Issue with certificate renewal

[devchris2303]

I've just noticed that the web certificate has expired to our dev instance. Tried a reboot and now we can't connect at all. Just getting

"This site can’t provide a secure connection"

This hasn't been an issue before. We did, however, upgrade to 3.3.5 recently.
I wanted to go in an see the cert myself but getting permission denied on the cert folder:

xxxxxxxxxxxxxxxxxxxxx:/opt/postal/config$ cd /opt/postal/caddy-data/caddy/certificates/acme-v02.api.letsencrypt.org-directory/
-bash: cd: /opt/postal/caddy-data/caddy/certificates/acme-v02.api.letsencrypt.org-directory/: Permission denied

Switching to root, I can get in and create a new certificate using:

openssl req -x509 -nodes -newkey rsa:2048
-keyout [domain].key
-out [domain].crt
-days 365
-subj "/CN= [domain]"
-addext "subjectAltName=DNS: [domain]"

However i imagine that because it's only accessible through root, caddy can't get to it.
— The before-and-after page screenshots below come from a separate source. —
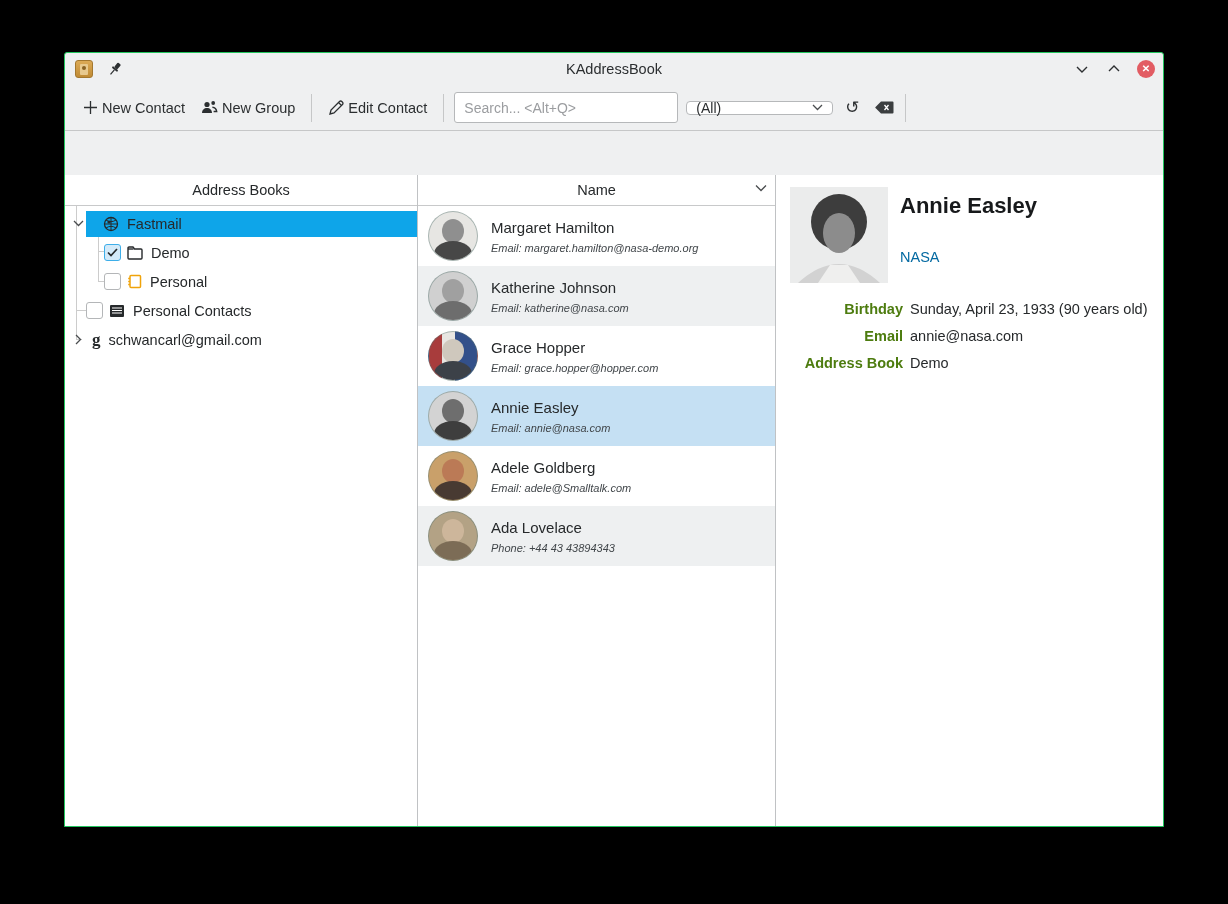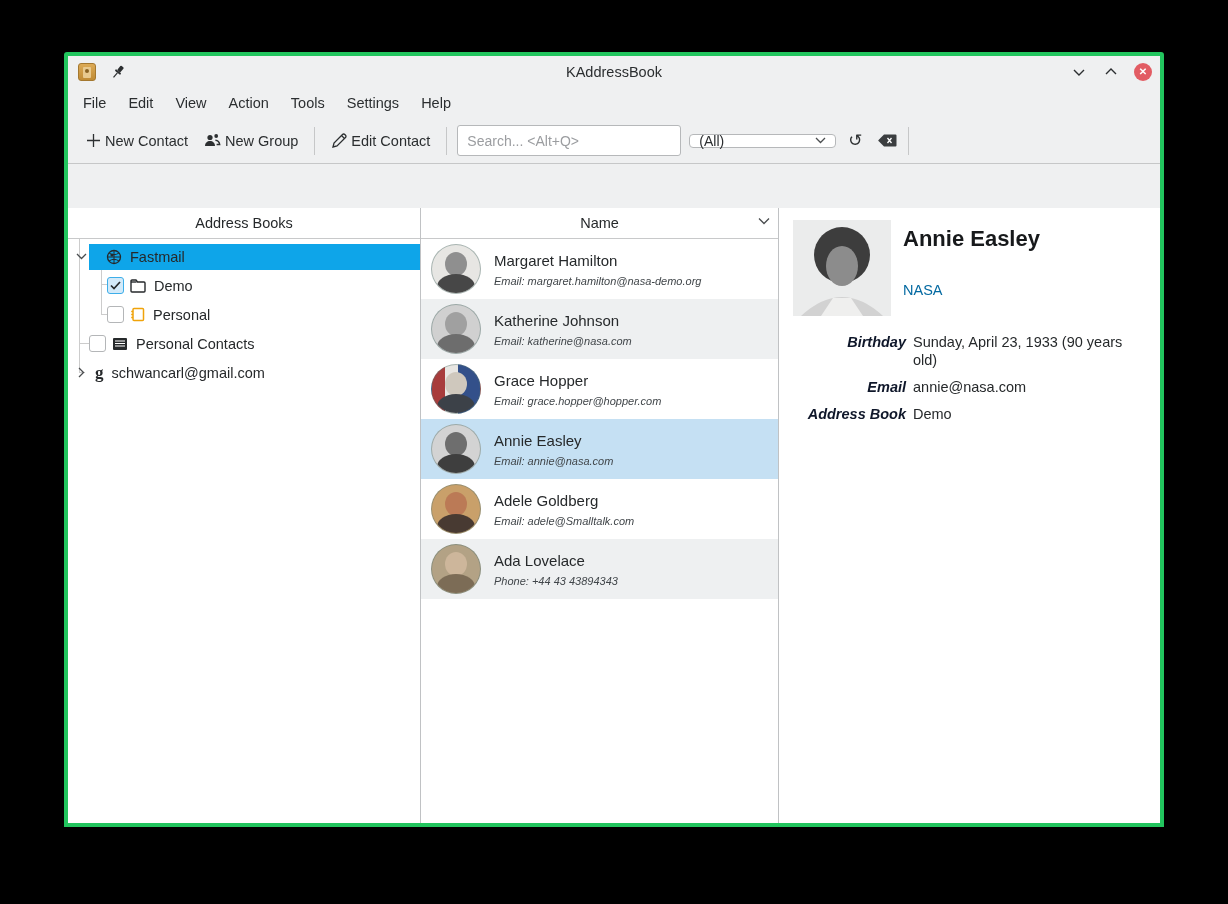"KAddressBook" .window { border: 4px solid #22c55e -> 1px solid #22c55e }
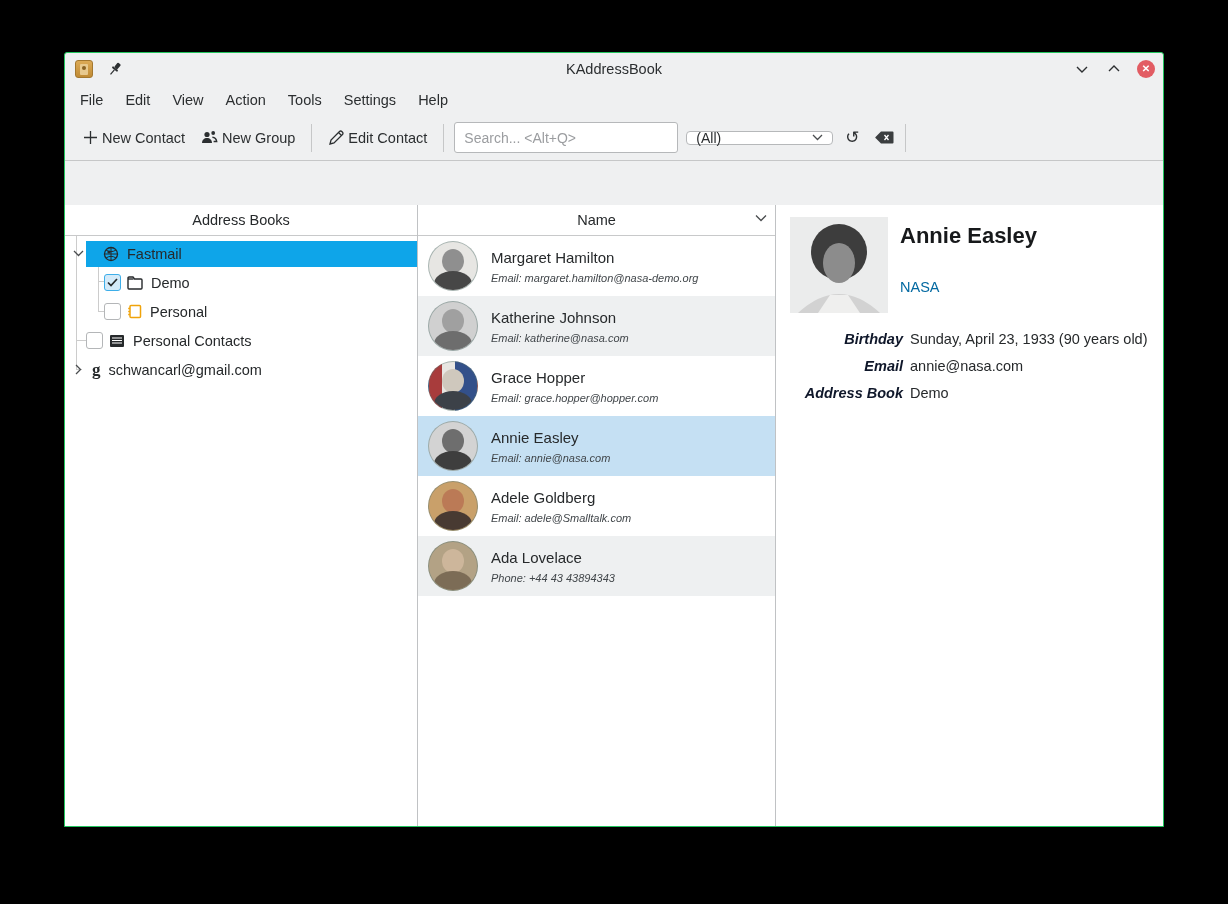"File" div.menubar { html: <div> <div>File</div> <div>Edit</div> <div>View</div> <div>Action</div> <div>Tools</div> <div>Settings</div> <div>Help</div> </div> -> none }
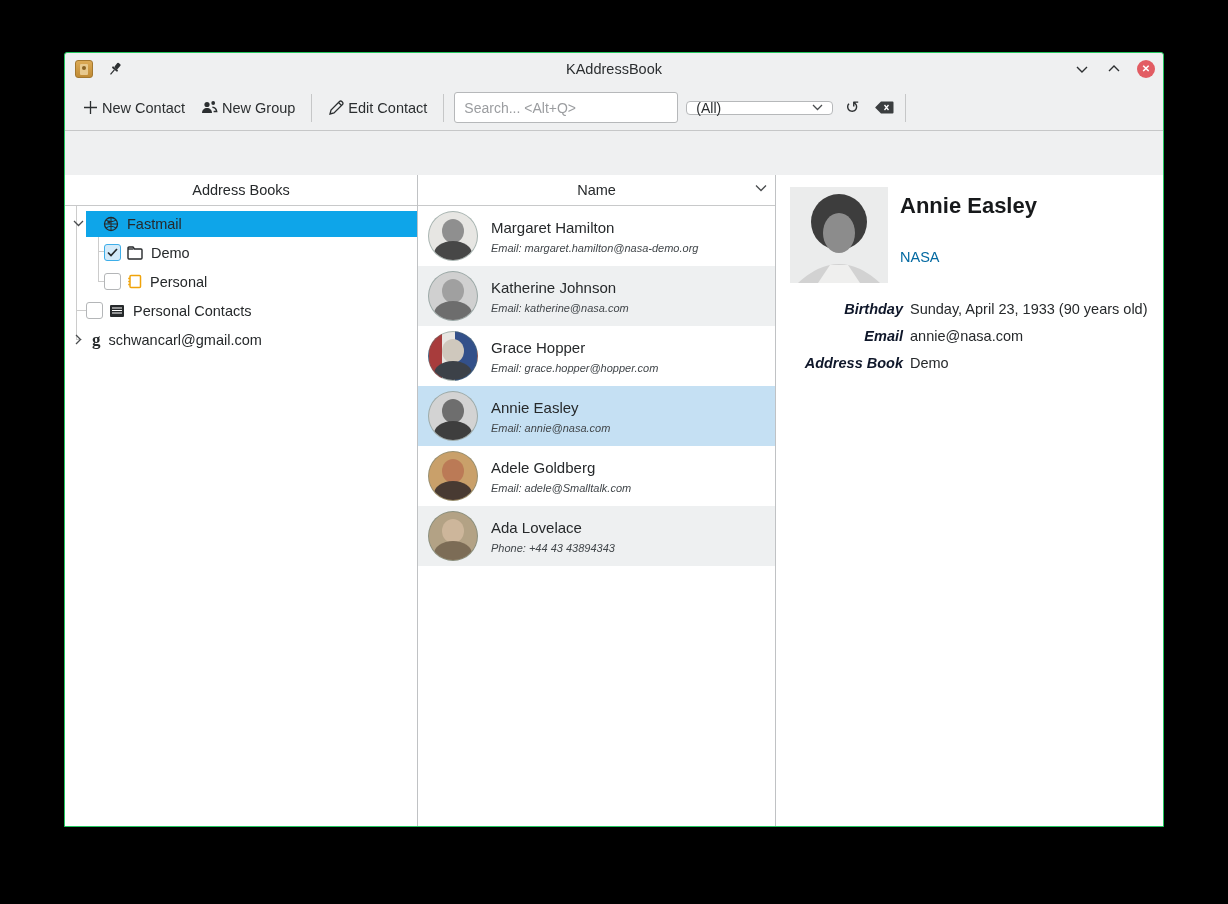"Birthday" .field-label { color: #0f172a -> #4d7c0f; font-style: italic -> none }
Looking at our live system, the cert expires in 6 days:
Issued On Thursday, 22 January 2026 at 00:27:17
Expires On Wednesday, 22 April 2026 at 01:27:16
So i assume the same issue may be here too.

The system receives mail no problem and sends it to the end point, however the callback to the api is failing due to the cert issue.

Any advice would be greatly welcome, or if you need more logs - let me know

[devchris2303]

Figured it out, as our postal systems are now behind a firewall, I'm guessing Letsencrypt or the renewal process was trying to call the public IP of the system which was timing out.

I made it public briefly, rebooted caddy and it renewed the cert.

[willpower232]

Glad you figured it out, if you're using letsencrypt http validation then letsencrypt has to be able to publicly query the domain name.

You could work around this with dns validation.